Author: Redaksi Android62

Dalam sekitar 1,5 tahun kehadirannya di Indonesia, Indomobil eMotor sudah menyiapkan empat model motor listrik. Langkah ini menunjukkan pasar roda dua berbasis listrik mulai mendapat ruang yang lebih jelas di tengah kebutuhan mobilitas harian masyarakat.

CEO PT Indomobil Emotor Internasional Pius Wirawan menyebut periode tersebut menjadi fase penting bagi perusahaan. Sejak mulai memperkenalkan merek pada Februari 2025, Indomobil eMotor berupaya membangun pengenalan sekaligus mendorong masyarakat untuk makin akrab dengan motor listrik.

Empat model untuk kebutuhan yang berbeda

Empat model yang sudah hadir adalah Adora, Tyranno, Sprinto, dan QT. Masing-masing diposisikan untuk menjangkau karakter pengguna yang tidak sama, dari kebutuhan harian hingga gaya berkendara yang lebih spesifik.

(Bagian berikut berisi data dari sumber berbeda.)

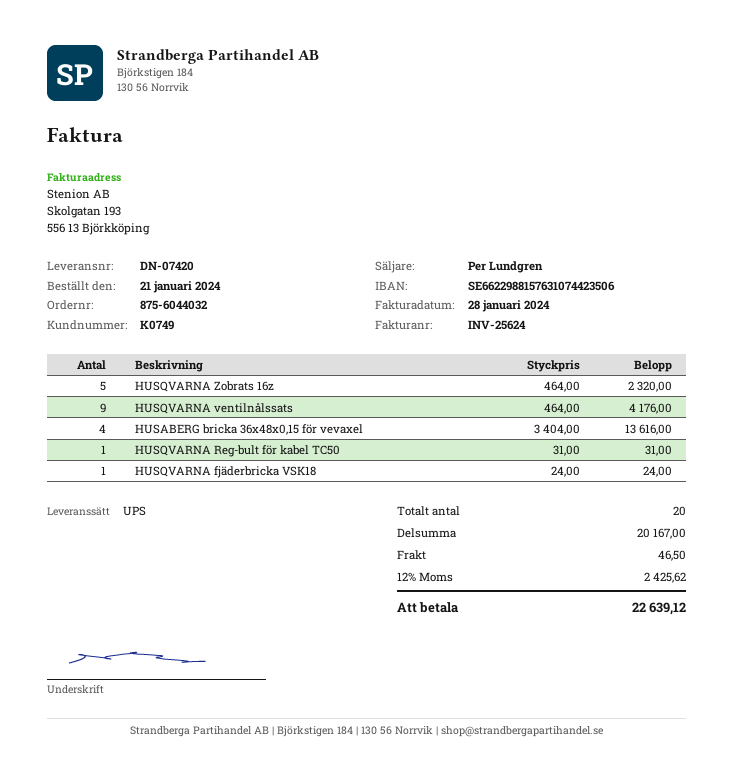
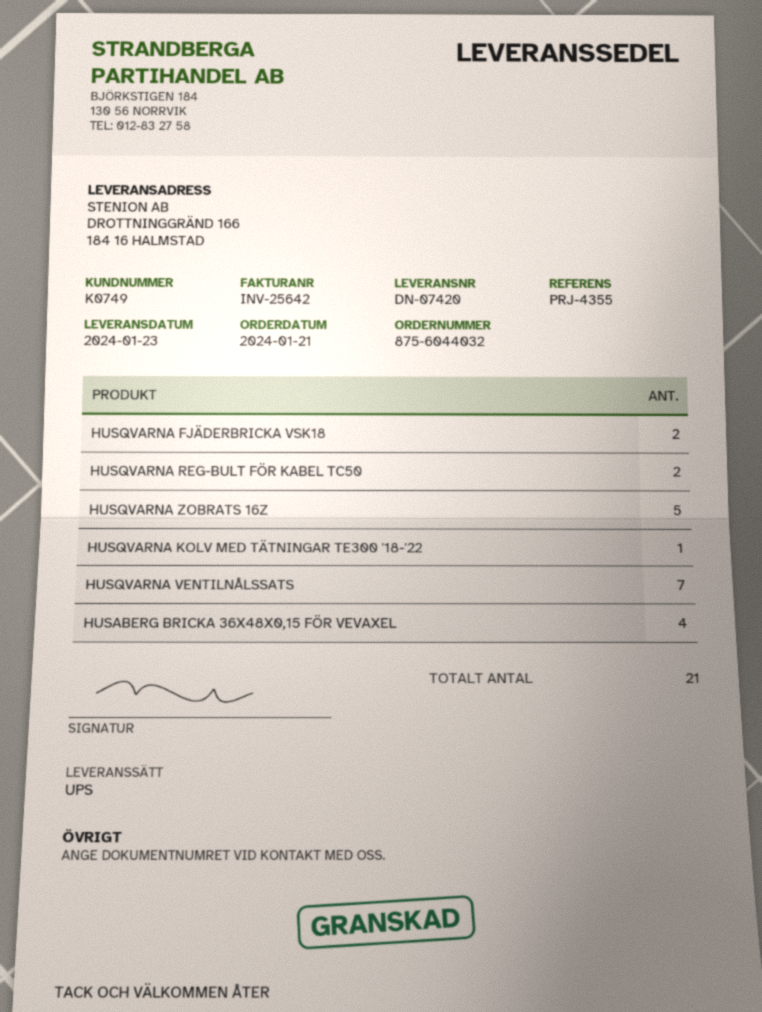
invoice number: INV-25624 -> INV-25642
HUSQVARNA ventilnålssats: 9 -> 7
HUSQVARNA Reg-bult för kabel TC50: 1 -> 2
HUSQVARNA fjäderbricka VSK18: 1 -> 2
HUSQVARNA KOLV MED TÄTNINGAR TE300 '18-'22: none -> 1
total quantity: 20 -> 21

Adora ditempatkan di segmen skutik harian. Model ini ditujukan bagi pengguna yang membutuhkan kendaraan praktis untuk aktivitas rutin.

Tyranno hadir dengan karakter adventure scooter dan menjadi salah satu model yang paling dikenal dari jajaran Indomobil eMotor. Sprinto diarahkan untuk mobilitas perkotaan yang menuntut kepraktisan dan kemudahan penggunaan.

Sementara itu, QT menjadi model terbaru dengan desain retro futuristis. Model ini menyasar pengguna muda hingga keluarga, sehingga daya tariknya tidak hanya terletak pada fungsi, tetapi juga tampilan.

Pasar motor listrik mulai terbentuk

Perkembangan lini produk tersebut memperlihatkan bahwa pasar motor listrik di Indonesia mulai bergerak dari tahap pengenalan menuju tahap diferensiasi. Produsen tidak lagi hanya berlomba menghadirkan kendaraan listrik, tetapi juga membaca kebutuhan pengguna secara lebih rinci.

Kondisi itu sejalan dengan minat konsumen yang kian menimbang efisiensi dan kepraktisan dalam penggunaan harian. Motor listrik dinilai relevan untuk komuter dan perjalanan jarak dekat, apalagi pengisian dayanya bisa dilakukan langsung di rumah.

Bagi banyak pengguna, kemampuan mengisi daya di rumah menjadi nilai tambah yang penting. Faktor ini membuat motor listrik semakin masuk akal untuk kebutuhan mobilitas di area perkotaan.

Menurut Pius, empat model dalam waktu singkat bukan sekadar soal menambah pilihan produk. Langkah tersebut juga merupakan bagian dari upaya membangun fondasi merek di pasar yang masih berkembang dan belum memiliki preferensi yang terkonsentrasi pada satu tipe kendaraan.

Efisiensi, kepraktisan, dan selera konsumen

Di satu sisi, Adora dan Sprinto menegaskan fokus pada efisiensi serta kepraktisan. Di sisi lain, Tyranno dan QT memperlihatkan bahwa pasar mulai memberi ruang bagi model dengan karakter desain yang lebih kuat.

Pola ini penting karena penerimaan pasar biasanya tumbuh lebih cepat ketika pilihan kendaraan terasa dekat dengan kebutuhan dan identitas penggunanya. Dalam konteks itu, Indomobil eMotor tampak berusaha memperluas titik masuk konsumen ke dunia motor listrik.

Pius menegaskan bahwa 1,5 tahun pertama menjadi masa yang sangat bermakna bagi perusahaan. Periode itu dipakai untuk mengenalkan teknologi, membentuk kepercayaan, dan memperkenalkan motor listrik kepada masyarakat yang masih beradaptasi.

Dengan empat model yang sudah hadir, Indomobil eMotor kini menunjukkan bahwa minat terhadap motor listrik tidak hanya datang dari satu kelompok pengguna. Peluang pertumbuhan justru terlihat ketika produsen mampu menghadirkan pilihan yang sesuai dengan rutinitas, selera, dan kebutuhan mobilitas masyarakat Indonesia.